Berlin tidak kehabisan akal, dia berlari menuju ke belakang sekolah dan di sinilah dia berakhir jika sudah melihat gerbang utama sekolah di kunci. Berlin celingukan kesana kemari mengamati situasi aman, senyuman di
bibirnya menandakan jika tidak ada guru ataupun satpam yang melihatnya. Berlin
melempar tas ranselnya lebih dahulu melewati gerbang dan sukses bunyi suara
benda jatuh itu membuat Berlin mengganggukkan kepalanya dengan senyuman puas, kini tasnya sudah berada di dalam sekolah dan sekarang giliran dia masuk
memanjat dinding belakang sekolah.
"Hahaha! Tembok seperti ini mana bisa menghalangi aku, Berlin si gadis dengan otak yang cerdik," ucapnya membanggakan dirinya sendiri.

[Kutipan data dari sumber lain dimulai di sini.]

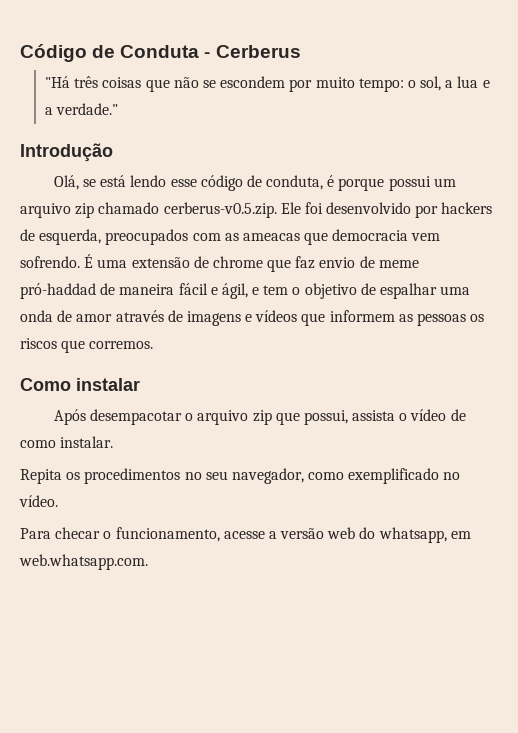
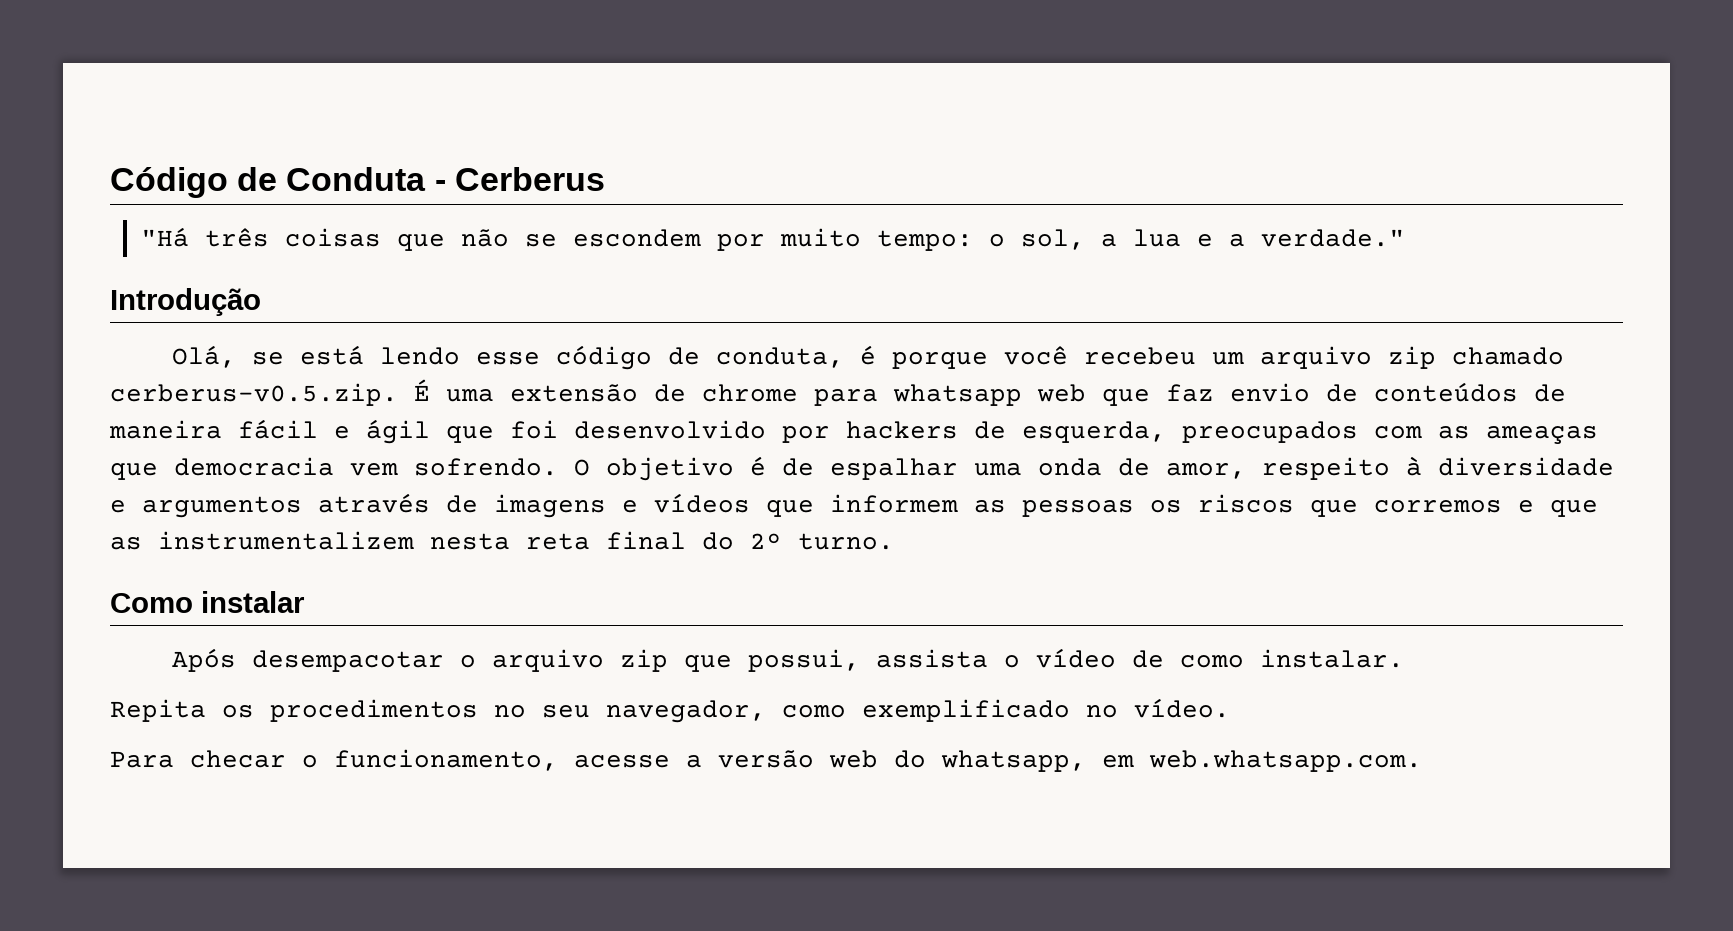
[388,176,431,191] possui -> [1003,346,1196,365] você recebeu
[280,202,301,214] Ele -> [414,379,1566,406] [109,419,494,444] É uma extensão de chrome para whatsapp web que faz envio de conteúdos de maneira fácil e ágil que
[242,233,300,241] ameacas -> [1486,426,1598,444] ameaças
[84,254,419,272] [20,283,357,299] É uma extensão de chrome que faz envio de meme pró-haddad de maneira fácil e ágil, e tem o objetivo -> [574,456,766,481] O objetivo é
[76,314,113,322] amor -> [1166,456,1614,480] [110,496,302,518] amor, respeito à diversidade e argumentos
[89,341,154,349] corremos. -> [1374,500,1598,517] [110,531,894,550] corremos e que as instrumentalizem nesta reta final do 2º turno.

Berlin celingukan kesana-kemari melihat kearah tumpukan kayu yang biasanya teronggok di sini akan tetapi kayu yang biasanya ia buat pijakan agar bisa menaiki dinding ini tidak ada lagi, Berlin menggaruk kepalanya dan satu tangan yang lain berada di pinggang seperti sedang mencari ide.
Di tempat lain.
Asisten Finn sedang sibuk memusatkan pandangannya kearah jalanan, tanpa sengaja ia melihat gadis sekolah dengan rambut sedikit.acak-acakan sedang celingukan kesana-kemari seperti orang yang sedang bingung. Finn memiliki ingatan yang tajam hingga satu kali pandang saja ia bisa tahu jika
gadis itu adalah orang yang Tuan Darius cari kemarin siang.
"Tuan Darius, itu adalah wanita yang Anda cari kemarin," ucap Finn sembari menatap kearah belakang dari kaca spion di atas kepalanya. "Namanya, Berliana Fransiska Nelson," sambut Asisten Finn lagi. Benarkan apa yang aku bilang kemarin mencari identitas orang lain bukanlah masalah yang sulit bagi Asisten handal ini.
Darius yang tadinya sibuk memusatkan perhatiannya pada layar ponsel segera mengalihkan tatapannya kearah Berlin yang kini sedang meloncat hendak memasuki tembok belakang sekolah namun gagal karena terlalu tinggi ditambah lagi tidak ada pijakan di sekitarnya. Darius menyunggingkan senyuman disebelah bibirnya, senyuman licik dan juga penuh sejuta arti. Entah apa yang akan dilakukan oleh lelaki ini pada gadis Bar-bar itu.